Generazione di mosaici geneticiModifica

Il mosaicismo genetico si verifica all’interno di un organismo quando tipi di cellule simili esprimono fenotipi diversi a causa di genotipi dissimili a loci specifici. In parole povere, questo si verifica quando un organismo contiene genotipi diversi, cosa che di solito è rara in natura. Tuttavia, questo può essere facilmente (e problematicamente) prodotto usando la ricombinazione FLP-FRT. Se due diversi siti FRT sono presenti all’interno di una cellula, e FLP è presente in concentrazioni appropriate, la cassetta FRT continuerà ad essere escissa e inserita tra i due siti FRT. Questo processo continuerà fino a quando le proteine FLP non scenderanno al di sotto delle concentrazioni richieste, dando luogo a cellule all’interno di un organismo che possiedono genotipi diversi. Questo è stato visto dai moscerini della frutta ai topi ed è indiscriminato contro specifici cromosomi (somatici e di sesso) o tipi di cellule (somatiche e germinali).

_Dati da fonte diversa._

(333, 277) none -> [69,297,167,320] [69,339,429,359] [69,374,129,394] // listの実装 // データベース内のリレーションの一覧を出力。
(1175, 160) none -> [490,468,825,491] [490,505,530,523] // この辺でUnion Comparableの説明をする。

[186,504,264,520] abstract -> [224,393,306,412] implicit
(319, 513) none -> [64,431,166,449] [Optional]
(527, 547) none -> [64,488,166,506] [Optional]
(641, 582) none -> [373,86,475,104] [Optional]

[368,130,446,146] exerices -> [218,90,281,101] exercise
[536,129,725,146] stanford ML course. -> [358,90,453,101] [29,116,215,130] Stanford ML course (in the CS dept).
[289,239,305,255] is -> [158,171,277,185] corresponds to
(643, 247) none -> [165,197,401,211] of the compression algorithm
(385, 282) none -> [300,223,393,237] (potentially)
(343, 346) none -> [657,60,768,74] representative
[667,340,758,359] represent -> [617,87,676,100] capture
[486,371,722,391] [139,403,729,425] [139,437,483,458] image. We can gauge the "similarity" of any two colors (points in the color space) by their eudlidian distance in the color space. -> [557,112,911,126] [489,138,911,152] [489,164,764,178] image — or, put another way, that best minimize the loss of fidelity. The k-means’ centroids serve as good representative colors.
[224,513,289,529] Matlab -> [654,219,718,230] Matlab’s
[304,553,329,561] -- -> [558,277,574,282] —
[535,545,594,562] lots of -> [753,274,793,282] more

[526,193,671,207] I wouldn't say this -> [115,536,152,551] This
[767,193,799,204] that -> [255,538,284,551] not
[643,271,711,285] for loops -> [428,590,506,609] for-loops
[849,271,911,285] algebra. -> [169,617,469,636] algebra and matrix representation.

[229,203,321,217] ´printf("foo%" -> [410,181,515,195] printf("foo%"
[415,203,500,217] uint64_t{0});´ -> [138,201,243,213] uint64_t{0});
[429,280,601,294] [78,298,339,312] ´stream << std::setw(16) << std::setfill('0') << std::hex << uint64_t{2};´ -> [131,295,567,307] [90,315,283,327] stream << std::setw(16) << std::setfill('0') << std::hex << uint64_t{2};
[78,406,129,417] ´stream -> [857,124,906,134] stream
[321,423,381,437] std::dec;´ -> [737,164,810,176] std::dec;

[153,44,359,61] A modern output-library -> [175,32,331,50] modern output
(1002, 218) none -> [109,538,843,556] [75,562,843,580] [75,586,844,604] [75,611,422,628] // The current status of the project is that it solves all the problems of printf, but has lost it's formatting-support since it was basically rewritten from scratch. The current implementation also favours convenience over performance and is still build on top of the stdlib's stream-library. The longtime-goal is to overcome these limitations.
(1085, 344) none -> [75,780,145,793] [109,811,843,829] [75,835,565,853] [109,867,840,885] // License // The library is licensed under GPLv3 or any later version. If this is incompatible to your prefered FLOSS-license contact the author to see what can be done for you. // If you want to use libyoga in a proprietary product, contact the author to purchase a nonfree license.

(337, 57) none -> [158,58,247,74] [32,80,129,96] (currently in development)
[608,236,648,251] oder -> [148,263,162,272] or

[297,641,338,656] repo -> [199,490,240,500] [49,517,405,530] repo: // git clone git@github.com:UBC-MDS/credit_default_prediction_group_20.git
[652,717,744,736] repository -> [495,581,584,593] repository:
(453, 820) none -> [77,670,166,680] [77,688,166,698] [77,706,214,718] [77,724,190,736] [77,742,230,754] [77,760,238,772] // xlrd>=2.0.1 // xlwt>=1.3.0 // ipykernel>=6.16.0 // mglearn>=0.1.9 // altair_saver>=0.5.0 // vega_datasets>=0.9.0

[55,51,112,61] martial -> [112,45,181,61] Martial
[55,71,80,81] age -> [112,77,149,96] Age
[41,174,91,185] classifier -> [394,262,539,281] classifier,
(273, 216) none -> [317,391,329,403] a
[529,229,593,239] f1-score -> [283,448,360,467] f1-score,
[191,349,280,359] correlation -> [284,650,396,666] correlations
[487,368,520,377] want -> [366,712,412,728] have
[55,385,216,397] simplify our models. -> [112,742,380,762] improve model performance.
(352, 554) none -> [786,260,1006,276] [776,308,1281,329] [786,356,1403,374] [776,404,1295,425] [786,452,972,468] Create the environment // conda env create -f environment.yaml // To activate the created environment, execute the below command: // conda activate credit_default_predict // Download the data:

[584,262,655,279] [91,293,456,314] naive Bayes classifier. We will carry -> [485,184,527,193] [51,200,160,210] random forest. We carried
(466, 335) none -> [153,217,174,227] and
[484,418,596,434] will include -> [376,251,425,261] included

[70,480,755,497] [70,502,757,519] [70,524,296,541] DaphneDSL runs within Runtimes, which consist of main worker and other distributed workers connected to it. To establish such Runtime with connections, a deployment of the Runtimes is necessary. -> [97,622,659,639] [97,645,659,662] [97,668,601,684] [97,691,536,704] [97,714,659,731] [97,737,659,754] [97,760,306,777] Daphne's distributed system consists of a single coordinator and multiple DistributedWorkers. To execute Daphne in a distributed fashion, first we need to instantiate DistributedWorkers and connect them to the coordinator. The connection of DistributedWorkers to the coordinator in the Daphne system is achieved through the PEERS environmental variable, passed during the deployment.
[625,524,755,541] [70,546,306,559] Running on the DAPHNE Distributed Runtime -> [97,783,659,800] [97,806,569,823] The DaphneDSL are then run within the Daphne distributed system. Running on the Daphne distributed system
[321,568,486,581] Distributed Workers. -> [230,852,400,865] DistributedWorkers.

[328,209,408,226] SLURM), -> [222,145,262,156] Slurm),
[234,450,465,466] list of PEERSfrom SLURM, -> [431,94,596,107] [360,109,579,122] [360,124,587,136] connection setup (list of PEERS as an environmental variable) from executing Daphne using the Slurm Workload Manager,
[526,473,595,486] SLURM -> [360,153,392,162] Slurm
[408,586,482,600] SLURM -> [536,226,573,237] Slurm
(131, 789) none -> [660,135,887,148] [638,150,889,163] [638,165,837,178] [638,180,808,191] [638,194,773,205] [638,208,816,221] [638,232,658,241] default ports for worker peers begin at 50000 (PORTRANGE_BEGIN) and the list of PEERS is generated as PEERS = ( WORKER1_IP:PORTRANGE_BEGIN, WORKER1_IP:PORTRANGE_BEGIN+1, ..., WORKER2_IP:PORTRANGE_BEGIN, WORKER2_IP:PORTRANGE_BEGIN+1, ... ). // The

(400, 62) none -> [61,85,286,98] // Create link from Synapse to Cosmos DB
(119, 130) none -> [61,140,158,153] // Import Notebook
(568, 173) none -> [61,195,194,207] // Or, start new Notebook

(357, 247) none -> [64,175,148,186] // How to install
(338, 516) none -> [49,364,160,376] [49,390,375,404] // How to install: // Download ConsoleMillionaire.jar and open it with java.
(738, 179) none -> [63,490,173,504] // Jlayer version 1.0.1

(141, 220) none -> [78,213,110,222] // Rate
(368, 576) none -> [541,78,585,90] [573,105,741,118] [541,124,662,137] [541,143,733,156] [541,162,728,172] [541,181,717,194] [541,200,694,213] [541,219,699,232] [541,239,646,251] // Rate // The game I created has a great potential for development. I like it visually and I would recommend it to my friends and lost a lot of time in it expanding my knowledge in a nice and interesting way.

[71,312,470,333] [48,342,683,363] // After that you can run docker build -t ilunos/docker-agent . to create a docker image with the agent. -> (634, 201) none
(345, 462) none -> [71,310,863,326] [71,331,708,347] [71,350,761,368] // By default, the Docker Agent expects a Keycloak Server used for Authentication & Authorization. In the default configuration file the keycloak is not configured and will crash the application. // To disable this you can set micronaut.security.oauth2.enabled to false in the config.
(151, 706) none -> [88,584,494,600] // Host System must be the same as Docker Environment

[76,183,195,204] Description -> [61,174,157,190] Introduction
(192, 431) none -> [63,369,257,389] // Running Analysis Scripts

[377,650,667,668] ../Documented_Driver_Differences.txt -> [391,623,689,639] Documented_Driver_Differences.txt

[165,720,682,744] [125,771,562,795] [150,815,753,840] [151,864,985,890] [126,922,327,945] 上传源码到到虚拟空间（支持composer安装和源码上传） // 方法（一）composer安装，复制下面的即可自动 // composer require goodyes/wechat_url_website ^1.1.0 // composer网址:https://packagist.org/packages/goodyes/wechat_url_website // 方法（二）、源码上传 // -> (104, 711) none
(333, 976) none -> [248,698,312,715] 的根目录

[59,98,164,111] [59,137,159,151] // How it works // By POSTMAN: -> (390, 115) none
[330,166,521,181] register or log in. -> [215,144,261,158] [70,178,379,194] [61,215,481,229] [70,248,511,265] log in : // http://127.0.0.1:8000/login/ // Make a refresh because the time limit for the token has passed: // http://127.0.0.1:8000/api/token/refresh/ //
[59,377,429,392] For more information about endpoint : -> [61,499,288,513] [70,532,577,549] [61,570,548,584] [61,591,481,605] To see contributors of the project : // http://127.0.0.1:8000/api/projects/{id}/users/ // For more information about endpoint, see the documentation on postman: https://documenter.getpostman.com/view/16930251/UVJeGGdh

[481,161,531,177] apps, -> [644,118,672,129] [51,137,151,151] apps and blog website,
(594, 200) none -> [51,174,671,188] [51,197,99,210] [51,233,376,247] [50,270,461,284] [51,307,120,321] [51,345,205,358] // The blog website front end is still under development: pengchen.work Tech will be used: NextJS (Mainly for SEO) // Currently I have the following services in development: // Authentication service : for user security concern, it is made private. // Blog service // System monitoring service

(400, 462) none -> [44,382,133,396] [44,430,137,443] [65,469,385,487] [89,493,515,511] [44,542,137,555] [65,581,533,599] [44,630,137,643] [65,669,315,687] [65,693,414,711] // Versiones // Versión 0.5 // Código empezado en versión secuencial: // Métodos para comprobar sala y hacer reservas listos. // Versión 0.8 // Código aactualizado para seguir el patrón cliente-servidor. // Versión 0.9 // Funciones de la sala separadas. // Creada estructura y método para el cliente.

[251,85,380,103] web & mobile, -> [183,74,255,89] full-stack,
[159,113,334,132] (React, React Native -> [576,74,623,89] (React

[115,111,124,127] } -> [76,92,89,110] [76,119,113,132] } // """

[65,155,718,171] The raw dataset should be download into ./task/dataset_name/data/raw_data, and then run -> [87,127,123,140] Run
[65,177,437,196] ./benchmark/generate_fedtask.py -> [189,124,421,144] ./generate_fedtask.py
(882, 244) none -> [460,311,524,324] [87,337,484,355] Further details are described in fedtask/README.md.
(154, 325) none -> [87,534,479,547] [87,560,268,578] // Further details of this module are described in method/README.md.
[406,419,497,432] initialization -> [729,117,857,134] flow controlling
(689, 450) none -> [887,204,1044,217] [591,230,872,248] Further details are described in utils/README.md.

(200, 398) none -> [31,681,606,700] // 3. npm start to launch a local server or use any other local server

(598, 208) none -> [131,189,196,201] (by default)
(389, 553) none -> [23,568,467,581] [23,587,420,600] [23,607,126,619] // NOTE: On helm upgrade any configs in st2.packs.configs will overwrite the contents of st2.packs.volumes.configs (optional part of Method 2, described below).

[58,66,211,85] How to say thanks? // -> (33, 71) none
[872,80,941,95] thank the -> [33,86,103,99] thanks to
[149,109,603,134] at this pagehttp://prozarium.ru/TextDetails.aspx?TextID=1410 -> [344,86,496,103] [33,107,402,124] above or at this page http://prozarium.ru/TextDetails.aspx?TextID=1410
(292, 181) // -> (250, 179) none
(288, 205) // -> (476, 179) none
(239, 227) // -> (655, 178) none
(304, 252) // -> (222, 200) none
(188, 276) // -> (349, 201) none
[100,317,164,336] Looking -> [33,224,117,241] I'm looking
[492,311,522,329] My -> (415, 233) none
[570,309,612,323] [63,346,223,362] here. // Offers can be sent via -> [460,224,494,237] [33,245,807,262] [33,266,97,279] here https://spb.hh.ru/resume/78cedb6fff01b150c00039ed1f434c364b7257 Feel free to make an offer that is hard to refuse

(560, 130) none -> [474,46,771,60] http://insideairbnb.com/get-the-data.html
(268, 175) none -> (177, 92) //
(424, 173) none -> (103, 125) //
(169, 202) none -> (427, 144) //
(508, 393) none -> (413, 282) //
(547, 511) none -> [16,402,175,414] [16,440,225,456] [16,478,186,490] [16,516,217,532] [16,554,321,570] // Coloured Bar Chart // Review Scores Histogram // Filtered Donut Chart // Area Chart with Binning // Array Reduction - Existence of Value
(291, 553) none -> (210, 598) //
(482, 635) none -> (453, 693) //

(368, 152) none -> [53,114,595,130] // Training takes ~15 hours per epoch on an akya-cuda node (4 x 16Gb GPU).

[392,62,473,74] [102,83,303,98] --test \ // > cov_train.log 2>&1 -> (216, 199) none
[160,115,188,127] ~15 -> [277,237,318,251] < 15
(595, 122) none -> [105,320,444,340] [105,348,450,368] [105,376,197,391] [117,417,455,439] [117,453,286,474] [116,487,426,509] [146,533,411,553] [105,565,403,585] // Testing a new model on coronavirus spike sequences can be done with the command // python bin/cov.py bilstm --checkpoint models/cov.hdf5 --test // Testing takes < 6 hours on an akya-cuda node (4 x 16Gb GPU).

Determinazione dei lignaggi cellulariModifica

Prima della pubblicazione di Dymecki et al. (1998), la ricombinasi Cre era stata usata per la mappatura del destino cellulare dei progenitori neuronali nei topi usando il promotore En2. Pertanto, gli autori di Dymecki et al. (1998) hanno teorizzato che la ricombinasi FLP potrebbe essere utilizzata in modo simile con un’efficacia simile alla ricombinasi Cre nei topi. Gli autori hanno creato due linee di topi transgenici: una linea di fusione neuronale Wnt1::Flp e una linea che possedeva la cassetta FRT che costeggia il 18° esone di tm1Cwr. Gli autori hanno scelto questo esone per l’escissione perché se è escisso, i suoi risultati in un fenotipo nullo. Gli autori hanno accoppiato le due linee e hanno permesso alla progenie di raggiungere l’età adulta prima che la progenie fosse sacrificata. L’estrazione dell’RNA è stata eseguita su tessuti neuronali, muscolari, enterici e della coda. La PCR a trascrizione inversa e il northern blotting hanno confermato l’escissione del 18° esone di tm1Cwr abbondantemente nel tessuto cerebrale e moderatamente nel tessuto muscolare (a causa delle cellule Scwhann all’interno del muscolo). Come previsto, l’escissione non è stata vista in altri tessuti. Gli autori hanno visto un’efficienza uguale, se non migliore, della ricombinasi FLP nella determinazione del fato cellulare rispetto alla ricombinasi Cre.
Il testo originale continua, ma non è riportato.